Di jalan, Bo Na mengungkapkan perasaannya, “Aku nggak suka Cha Eun Sang. Aku benar-benar membencinya. Sangat benci padanya. Benci sekali!”
“Jangan seperti itu,” jawab Chan Young kalem.
Bo Na segera membentak, “Aku semakin membencinya kalau kamu berkata seperti itu! Dia itu miskin tapi ia memandang rendah padaku. Ia bahkan tak minder padaku. Ia tahu semua tentang masa kecilmu, sedangkan aku tak tahu apa-apa. Cha Eun Sang benar-benar membuatku kesal!”
“Kalau kesal, kamu akan keriput, loh,” canda Chan Young.
Bo Na memandang pacarnya dengan marah. Chan Young pun menenangkan hati Bo Na dengan mengatakan jika dia dan Eun Sang cuma teman biasa. Tapi, Bo Na tetap mencurigainya, “Kamu ini bercanda, ya. Di dunia ini nggak ada yang namanya persahabatan antara laki-laki dan perempuan!”
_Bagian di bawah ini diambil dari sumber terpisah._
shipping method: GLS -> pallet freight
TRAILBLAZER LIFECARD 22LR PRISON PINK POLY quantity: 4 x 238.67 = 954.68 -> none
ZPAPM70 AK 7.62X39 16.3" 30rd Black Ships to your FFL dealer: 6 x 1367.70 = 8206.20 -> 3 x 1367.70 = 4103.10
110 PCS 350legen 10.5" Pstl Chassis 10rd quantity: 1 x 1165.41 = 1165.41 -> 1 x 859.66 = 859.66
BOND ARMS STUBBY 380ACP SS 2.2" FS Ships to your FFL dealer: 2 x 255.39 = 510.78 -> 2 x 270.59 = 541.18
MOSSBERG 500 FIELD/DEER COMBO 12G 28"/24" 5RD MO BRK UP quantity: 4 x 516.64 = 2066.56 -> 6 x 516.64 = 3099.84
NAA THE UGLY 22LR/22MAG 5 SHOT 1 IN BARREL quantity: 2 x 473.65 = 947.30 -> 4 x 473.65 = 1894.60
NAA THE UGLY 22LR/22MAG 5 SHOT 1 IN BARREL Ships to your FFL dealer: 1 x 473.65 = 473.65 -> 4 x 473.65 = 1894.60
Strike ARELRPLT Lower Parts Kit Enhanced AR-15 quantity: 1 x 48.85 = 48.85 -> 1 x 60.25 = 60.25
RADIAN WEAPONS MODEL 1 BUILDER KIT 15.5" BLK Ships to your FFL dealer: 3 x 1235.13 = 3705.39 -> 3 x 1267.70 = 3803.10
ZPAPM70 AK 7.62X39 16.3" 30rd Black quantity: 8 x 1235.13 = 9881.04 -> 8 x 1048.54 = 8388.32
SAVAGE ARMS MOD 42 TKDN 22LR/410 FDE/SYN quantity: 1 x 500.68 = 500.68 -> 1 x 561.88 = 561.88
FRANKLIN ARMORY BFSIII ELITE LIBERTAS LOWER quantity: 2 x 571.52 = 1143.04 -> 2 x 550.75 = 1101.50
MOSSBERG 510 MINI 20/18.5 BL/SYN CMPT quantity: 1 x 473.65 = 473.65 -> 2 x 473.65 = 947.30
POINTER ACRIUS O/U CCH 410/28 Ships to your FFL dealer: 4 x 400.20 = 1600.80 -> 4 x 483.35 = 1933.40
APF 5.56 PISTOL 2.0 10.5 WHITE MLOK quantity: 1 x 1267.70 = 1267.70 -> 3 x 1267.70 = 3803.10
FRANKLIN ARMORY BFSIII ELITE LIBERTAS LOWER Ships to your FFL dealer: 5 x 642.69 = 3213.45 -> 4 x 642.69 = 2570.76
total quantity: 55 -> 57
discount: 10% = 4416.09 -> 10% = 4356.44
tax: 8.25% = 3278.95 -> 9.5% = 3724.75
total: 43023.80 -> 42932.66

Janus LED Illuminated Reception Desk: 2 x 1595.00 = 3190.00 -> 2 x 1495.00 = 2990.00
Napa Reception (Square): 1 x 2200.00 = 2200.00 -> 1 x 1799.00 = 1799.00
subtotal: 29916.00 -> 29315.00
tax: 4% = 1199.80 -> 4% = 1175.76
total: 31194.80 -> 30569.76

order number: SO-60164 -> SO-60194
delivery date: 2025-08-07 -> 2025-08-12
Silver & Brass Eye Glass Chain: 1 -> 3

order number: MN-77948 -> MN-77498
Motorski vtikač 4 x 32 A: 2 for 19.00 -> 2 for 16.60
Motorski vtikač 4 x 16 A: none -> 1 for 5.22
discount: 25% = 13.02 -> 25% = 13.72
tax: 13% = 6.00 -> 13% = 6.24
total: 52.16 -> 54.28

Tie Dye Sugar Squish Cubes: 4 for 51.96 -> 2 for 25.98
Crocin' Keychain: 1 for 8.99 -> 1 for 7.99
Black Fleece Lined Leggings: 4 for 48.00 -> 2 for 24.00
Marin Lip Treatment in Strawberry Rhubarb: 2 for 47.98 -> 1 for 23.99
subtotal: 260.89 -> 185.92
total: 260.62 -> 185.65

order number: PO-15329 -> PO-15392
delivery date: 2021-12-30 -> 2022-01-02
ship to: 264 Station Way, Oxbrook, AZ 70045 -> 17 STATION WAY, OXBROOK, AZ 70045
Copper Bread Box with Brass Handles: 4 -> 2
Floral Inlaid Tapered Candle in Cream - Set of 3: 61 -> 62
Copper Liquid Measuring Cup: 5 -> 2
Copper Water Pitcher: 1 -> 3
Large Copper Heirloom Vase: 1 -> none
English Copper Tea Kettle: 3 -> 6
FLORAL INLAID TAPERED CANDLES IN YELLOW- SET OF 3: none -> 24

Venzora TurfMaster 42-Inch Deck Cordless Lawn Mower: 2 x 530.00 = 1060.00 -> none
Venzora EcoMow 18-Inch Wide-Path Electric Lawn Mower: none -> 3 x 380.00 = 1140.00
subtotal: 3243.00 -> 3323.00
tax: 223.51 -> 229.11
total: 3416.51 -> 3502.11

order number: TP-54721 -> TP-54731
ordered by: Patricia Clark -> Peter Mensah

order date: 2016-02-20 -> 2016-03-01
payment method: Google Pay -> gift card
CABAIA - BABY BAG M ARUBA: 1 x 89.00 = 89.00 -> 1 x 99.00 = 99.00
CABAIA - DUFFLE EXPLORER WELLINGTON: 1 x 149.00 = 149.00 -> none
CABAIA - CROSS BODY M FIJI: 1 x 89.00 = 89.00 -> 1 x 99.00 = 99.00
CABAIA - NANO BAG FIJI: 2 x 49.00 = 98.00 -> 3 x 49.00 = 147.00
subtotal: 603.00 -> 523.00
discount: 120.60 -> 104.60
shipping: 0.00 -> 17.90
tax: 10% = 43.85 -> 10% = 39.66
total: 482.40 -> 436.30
Bukan cuma Bo Na yang membenci Eun Sang, Eun Sang pun begitu. Segera setelah kepergian mereka, dia menelepon kakaknya untuk mengungkapkan ketidaksukaannya pada Bo Na yang sering berganti baju bermerek setiap hari, seolah-olah duitnya tinggal metik. Ia pun tak menyukai Bo Na, karena ke mana-mana selalu diantar mobil lengkap dengan sopirnya.
Eun Sang menanyakan kabar kakannya yang sedang bersekolah di Amerika, “Kamu beruntung, kak, bisa kuliah di Amerika. Aku merindukanmu.”
Rupanya, Eun Sang terhubung dengan rekaman di telepon, di sebuah rumah yang terdapat seorang gadis Korea yang sedang marah-marah karena sang pacar ketahuan menyeleweng. Gadis Korea itu adalah Kakak Eun Sang. Dia juga pelayan part time yang kerja di rumah makan tempat Kim Tan ngobrol sebelumnya. Namun, sang pacar bukannya insyaf justru menampar dan mengusir Kakak Eun Sang jika tak suka melihatnya selingkuh.
Eun Sang menutup telepon. Dia terkejut hujan telah turun. Tanpa menunggu lebih lama lagi, Eun Sang langsung mengambil payung dan membukanya. Sayang, payungnya tidak mau terbuka. Dia memutuskan untuk meneduh di sebuah toko sambil terus mencoba membuka payungnya. Di toko itu tergantung dreamcatcher berwarna ungu dan biru. Selama beberapa saat Eun Sang terpana mengagumi benda itu.
Ketika payung Eun Sang akhirnya terbuka, Eun Sang malah kaget sendiri. Dia tetap menoleh ke ke dalam toko, mengagumi dreamcatcher itu.